In this matter, the lessor declined to give his consent to the assignment of the lease and offered no reason for the refusal. The plaintiff then instituted a suit for specific performance, which was initially heard before Justice Ormond in November 1946. The case was heard in part and subsequently adjourned. Further proceedings took place in January 1947, and on 23 January 1947 Justice Ormond issued a decree ordering the defendant to specifically perform the agreement to assign the lease. The decree stipulated that if the defendant could not obtain the written consent of the lessor within fourteen days from the date of the decree, the assignment should proceed notwithstanding the lack of such consent. The defendant appealed this decree.

During the appeal, after two days of hearing, the appellate court sought to clarify the issues by granting the plaintiff an opportunity to examine the Maharaja as a witness so that all relevant facts could be fully elicited and considered for a proper decision. The appeal was consequently adjourned, and the lessor was examined on commission, with his testimony entered into the record. After further hearing, the appellate court dismissed the defendant’s appeal and upheld the decree for specific performance, holding that execution of the deed of assignment in favour of the plaintiff did not require prior consent of the lessor. Subsequently, the decree was amended to insert a provision permitting the plaintiff to set off from the purchase price the rent that had become payable from 1 February 1945 until the date of conveyance, after deducting all outgoings, and to charge interest on the purchase price at a rate of four per cent per annum from that date to the date of conveyance.

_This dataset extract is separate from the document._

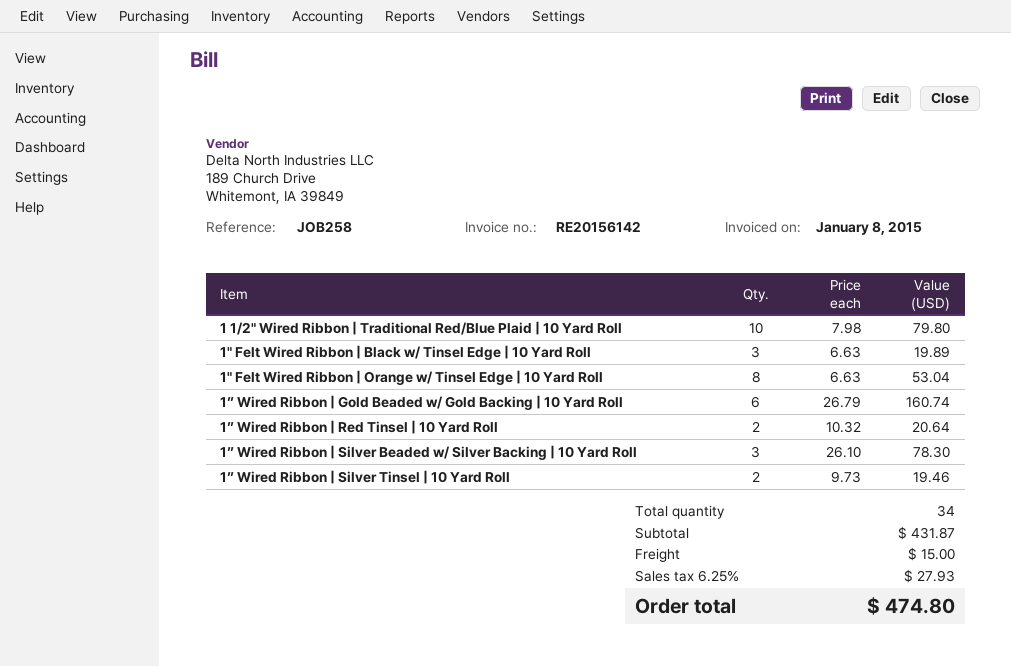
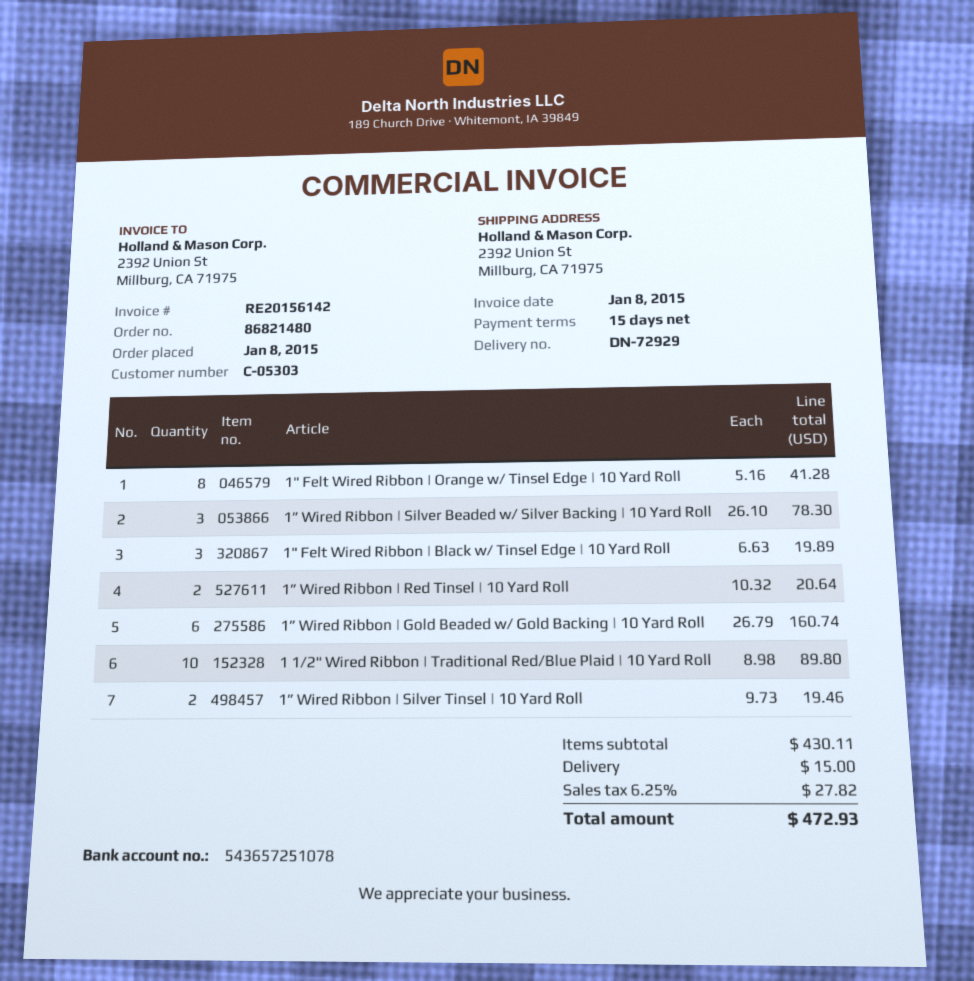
1 1/2" Wired Ribbon | Traditional Red/Blue Plaid | 10 Yard Roll: 10 x 7.98 = 79.80 -> 10 x 8.98 = 89.80
1" Felt Wired Ribbon | Orange w/ Tinsel Edge | 10 Yard Roll: 8 x 6.63 = 53.04 -> 8 x 5.16 = 41.28
subtotal: 431.87 -> 430.11
tax: 6.25% = 27.93 -> 6.25% = 27.82
total: 474.80 -> 472.93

The defendant now stands before this Court in appeal against the judgment and decree of the appellate court. Counsel for the appellant advanced the primary contention that the agreement was conditional upon the lessor’s consent; since the defendant could not secure such consent, no enforceable agreement existed that could be specifically performed. The resolution of this issue required a precise interpretation of the correspondence alleged to have formed the agreement. On 9 January 1945, the plaintiff had offered to purchase the defendant’s leasehold interest on the terms set out in a letter dated that same day. Clauses 3 and 4 of that letter read as follows: “(3) The lease will be transferred in my favour as from 1 February 1945, and I shall be entitled to recover rents from the tenants as from that date and shall pay the rent to the superior landlord and municipal taxes from that date. (4) You shall have to obtain the necessary consent for the transfer of the lease in favour of myself or my nominees from the said Maharaja of Cossimbazar before the execution of the transfer of lease in my favour.”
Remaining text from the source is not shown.